Field of the Invention
The present invention relates to furnace equipment, especially to an aluminum melting furnace.
Description of the Related Art
In view of the increasingly urgent environmental problems and energy crisis, energy saving and emission reduction are vigorously promoted all over the world, especially for industrial furnace related fields with huge energy consumption and serious pollution. How to achieve energy-saving and emission reduction goals has become the factor that technicians in the field must consider in designing such kind of equipment.
Taking aluminum melting furnaces for example, the temperature of the flue gas at the flue gas outlet may typically reaches to about 1000-1100° C. If such high temperature flue gas is exhausted to the ambient environment without further treatment, not only energy waste but also certain level of damage will be caused to the environment. Therefore, the person in the field have been continuously searched for novel technology to reduce the temperature of the furnace flue gas, such as re-inducing the discharged flue gas into the furnace for re-combustion, or using heat exchangers in the flue gas discharge process, in order to take use of the waste heat of the flue gas. The above-mentioned measures have achieved maximum utilization of the flue gas energy, while reducing the temperature of the flue gas, thus saving energy and reducing emission pollution. In the existing waste heat recycling technology, heat exchangers made of stainless steel or carbon steel are typically provided. However, since stainless steel is relative expensive and has limited application scope; in contrast, carbon steel is not able to stand high temperature, thus the heat exchangers that are made of carbon steel will have to be switched between several heat exchangers or heat accumulation chambers, causing a complex system structure, high cost and maintain difficulty.

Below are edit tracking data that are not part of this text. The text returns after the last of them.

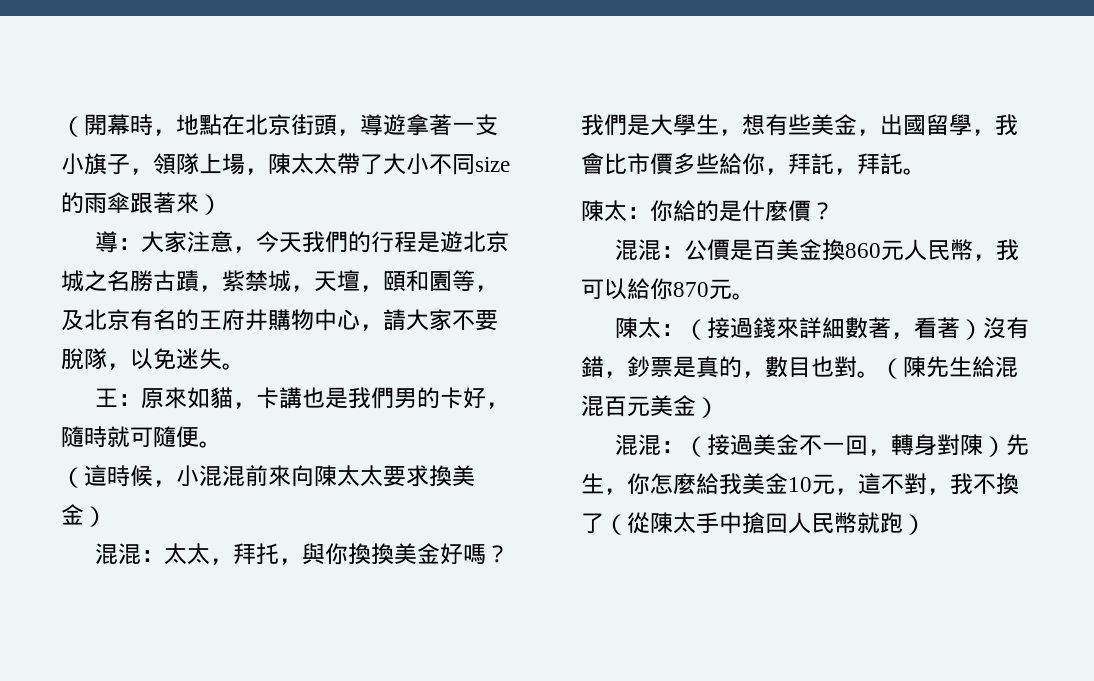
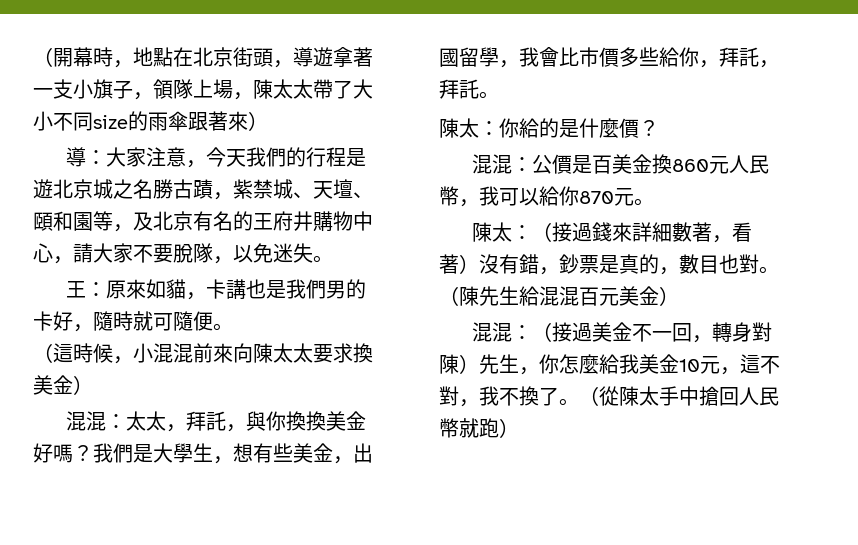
- 導：大家注意，今天我們的行程是遊北京城之名勝古蹟，紫禁城，天壇，頤和園等，及北京有名的王府井購物中心，請大家不要脫隊，以免迷失。
+ 導：大家注意，今天我們的行程是遊北京城之名勝古蹟，紫禁城、天壇、頤和園等，及北京有名的王府井購物中心，請大家不要脫隊，以免迷失。
- 混混：太太，拜托，與你換換美金好嗎？
+ 混混：太太，拜託，與你換換美金好嗎？
- 混混：（接過美金不一回，轉身對陳）先生，你怎麼給我美金10元，這不對，我不換了（從陳太手中搶回人民幣就跑）
+ 混混：（接過美金不一回，轉身對陳）先生，你怎麼給我美金10元，這不對，我不換了。（從陳太手中搶回人民幣就跑）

As disclosed in China Patent Publication No. 103123241A, an air preheater for aluminum melting furnace is comprised of silicon carbide material and an air preheater heat transferring steel pipe, with silicon carbide material lining the inner wall of the air preheater heat transferring steel pipe. To avoid burnout of the air preheater, the inner wall of the air preheater heat transferring steel pipe is lined with silicon carbide material, causing manufacture cost rising.
As disclosed in China Patent Publication No. 2035505570U, a combustion system with fast switching heat accumulation aluminum melting furnace is comprised of a furnace body, a first and a second fuel nozzles, a first and a second vent pipes, a first and a second heat reservoirs, and a first and a second inlet pipes. Wherein the first and second heat reservoirs are operate alternatively by switching between preheating state and heat accumulating state. In addition, the first and/or second heat reservoir is comprised of a first stage heat accumulating area, a second stage heat accumulating area and a precipitation area provided between the first and second stage heat accumulating area. To avoid damage to the heat reservoirs, two alternatively operated heat reservoirs are provided in such combustion system, increasing construction cost.
Therefore, all the above-mentioned technologies utilize heat exchangers to transfer heat between high temperature flue gas and air, preheating the air with the waste heat of the flue gas. However, such technologies have some drawbacks or deficiencies as follows, for example: (1) A pair of combustors and a pair of heat reservoirs that correspond to the pair of combustor are provided on two sides of the furnace body. When the temperature of the combustor and heat reservoir located on one side is too high, the combustor and heat reservoir located on the other side will be switched on. However, it is required to stop running the devices in such switching process, causing discontinuous combustion and high power consumption; (2) The heat exchange rate of the above heat transfer mode is insufficient to achieve satisfactory heat exchange effects. In particular, as for aluminum melting furnaces, since the temperature of the discharged flue gas may be up to 1000-1100° C., neither the structure nor the operating mode of the above heat exchangers can meet the requirement of effectively reducing the flue gas temperature. Thus, the heat exchangers tend to be overheated. Especially for those heat exchangers that are made of carbon steel, they are unable to stand such high flue gas temperature, causing potential safety hazard; (3) The content of nitrogen oxide in the discharged flue gas is so high that it may cause damage to the environment.
Therefore, it is in urgent need in the field to provide an aluminum melting furnace waste heat utilization system that is able to take full use of flue gas waste heat and achieve the effective heat exchange between high temperature flue gas and air.